> Task to carry out: Go through the records below and show every line with the string "ftext".

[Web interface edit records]
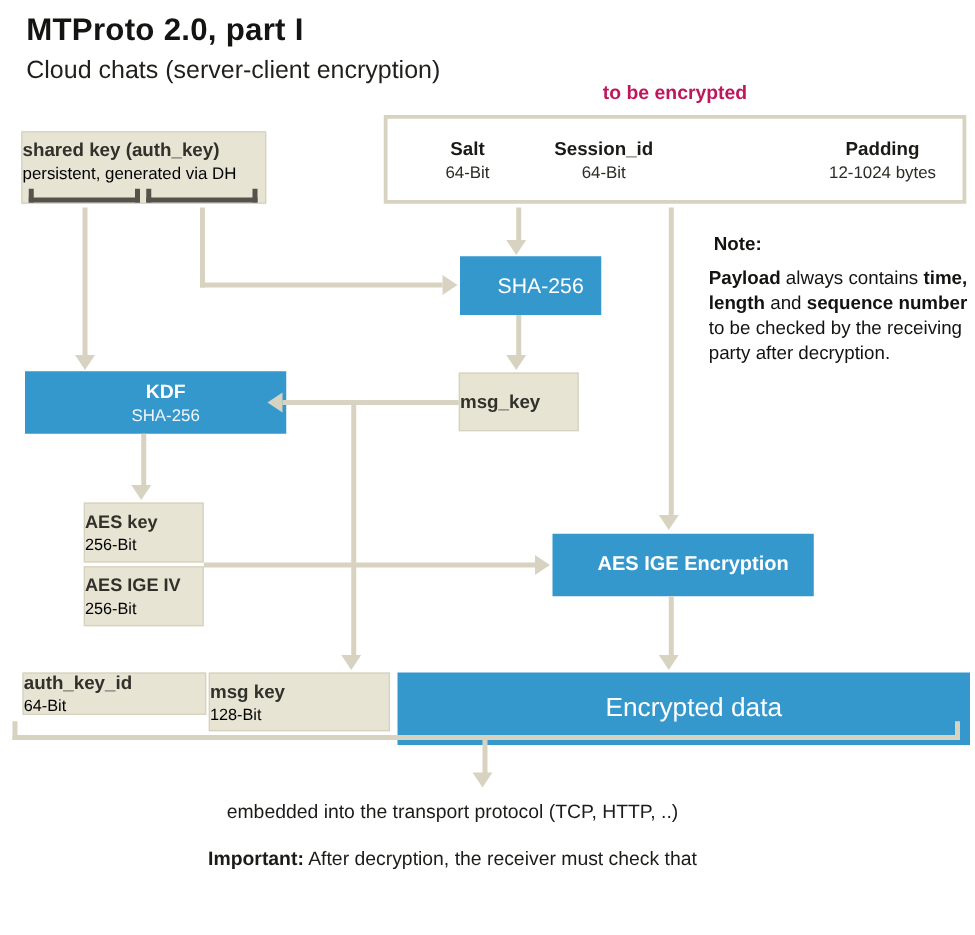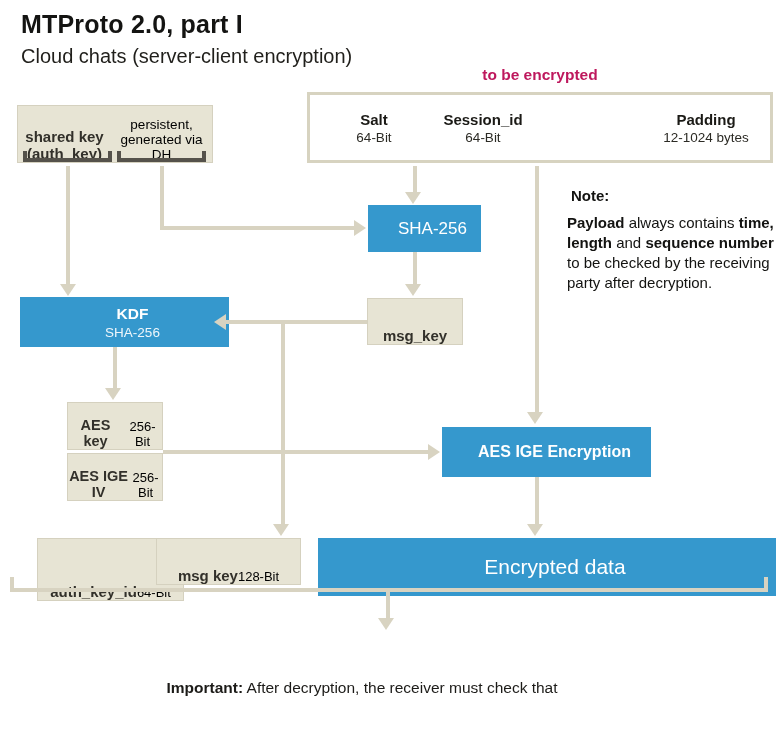--- a/index.html
+++ b/index.html
@@ -6,21 +6,21 @@
   .canvas{position:relative;width:780px;height:748px;background:#ffffff;
           font-family:"Liberation Sans",sans-serif;overflow:hidden;}
 
   .title{position:absolute;left:21px;top:10px;font-size:25px;font-weight:700;color:#141412;letter-spacing:.2px;}
   .subtitle{position:absolute;left:21px;top:45px;font-size:20px;font-weight:400;color:#201f1b;}
 
   
   .blue{position:absolute;background:var(--blue,#3598cd);color:#fff;display:flex;flex-direction:column;
         align-items:center;justify-content:center;text-align:center;padding-left:16px;}
   .beige{position:absolute;background:var(--beige,#e7e4d4);border:1px solid #d5d1bf;box-sizing:border-box;
-         display:flex;align-items:flex-end;justify-content:center;text-align:center;}
+         display:flex;flex-direction:column;align-items:flex-start;justify-content:center;text-align:center;}
   .bname{font-weight:700;font-size:14.5px;color:#32302a;}
   .bsub{font-size:13px;color:#000000;margin-top:2px;}
   .blue .bname{color:#fff;font-size:15.5px;}
   .blue .bsub{color:#eef6fb;font-size:13.5px;}
 
   
   .glabel{position:absolute;left:307px;top:66px;width:466px;text-align:center;
           font-weight:700;font-size:15.5px;color:#be185d;}
   .group{position:absolute;left:307px;top:92px;width:466px;height:71px;
          border:3px solid #d7d3c0;box-sizing:border-box;background:#fff;}
@@ -107,25 +107,25 @@
     <div class="bname">AES key</div>
     <div class="bsub">256-Bit</div>
   </div>
   <div class="beige" style="left:67px;top:453px;width:96px;height:48px;">
     <div class="bname">AES IGE IV</div>
     <div class="bsub">256-Bit</div>
   </div>
 
   <div class="blue" style="left:442px;top:427px;width:193px;height:50px;font-weight:700;font-size:16px;">AES IGE Encryption</div>
 
-  <div class="beige" style="left:18px;top:538px;width:147px;height:63px;margin-left:19px;">
+  <div class="beige" style="left:18px;top:538px;width:147px;height:34px;">
     <div class="bname" style="font-size:15px;">auth_key_id</div>
     <div class="bsub">64-Bit</div>
   </div>
-  <div class="beige" style="left:156px;top:538px;width:145px;height:47px;">
+  <div class="beige" style="left:167px;top:538px;width:145px;height:47px;">
     <div class="bname" style="font-size:15px;">msg key</div>
     <div class="bsub">128-Bit</div>
   </div>
   <div class="blue" style="left:318px;top:538px;width:442px;height:58px;font-weight:400;font-size:21px;">Encrypted data</div>
 
   <div class="line" style="left:66px;top:166px;width:4px;height:118px;"></div>
   <div class="ah down" style="left:60px;top:284px;"></div>
 
   <div class="line" style="left:160px;top:166px;width:4px;height:64px;"></div>
   <div class="line" style="left:160px;top:226px;width:194px;height:4px;"></div>
@@ -152,15 +152,16 @@
   <div class="line" style="left:163px;top:450px;width:265px;height:4px;"></div>
   <div class="ah right" style="left:428px;top:444px;"></div>
 
   <div class="line" style="left:535px;top:477px;width:4px;height:49px;"></div>
   <div class="ah down" style="left:527px;top:524px;"></div>
 
   <div class="bbracket"></div>
   <div class="line" style="left:386px;top:592px;width:4px;height:28px;"></div>
   <div class="ah down" style="left:378px;top:618px;"></div>
 
+  <div class="ftext" style="top:641px;">embedded into the transport protocol (TCP, HTTP, ..)</div>
   <div class="ftext" style="top:679px;"><span class="b">Important:</span><span> After decryption, the receiver must check that</span></div>
 
 </div>
 
 </body></html>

> Result:
+  <div class="ftext" style="top:641px;">embedded into the transport protocol (TCP, HTTP, ..)</div>
   <div class="ftext" style="top:679px;"><span class="b">Important:</span><span> After decryption, the receiver must check that</span></div>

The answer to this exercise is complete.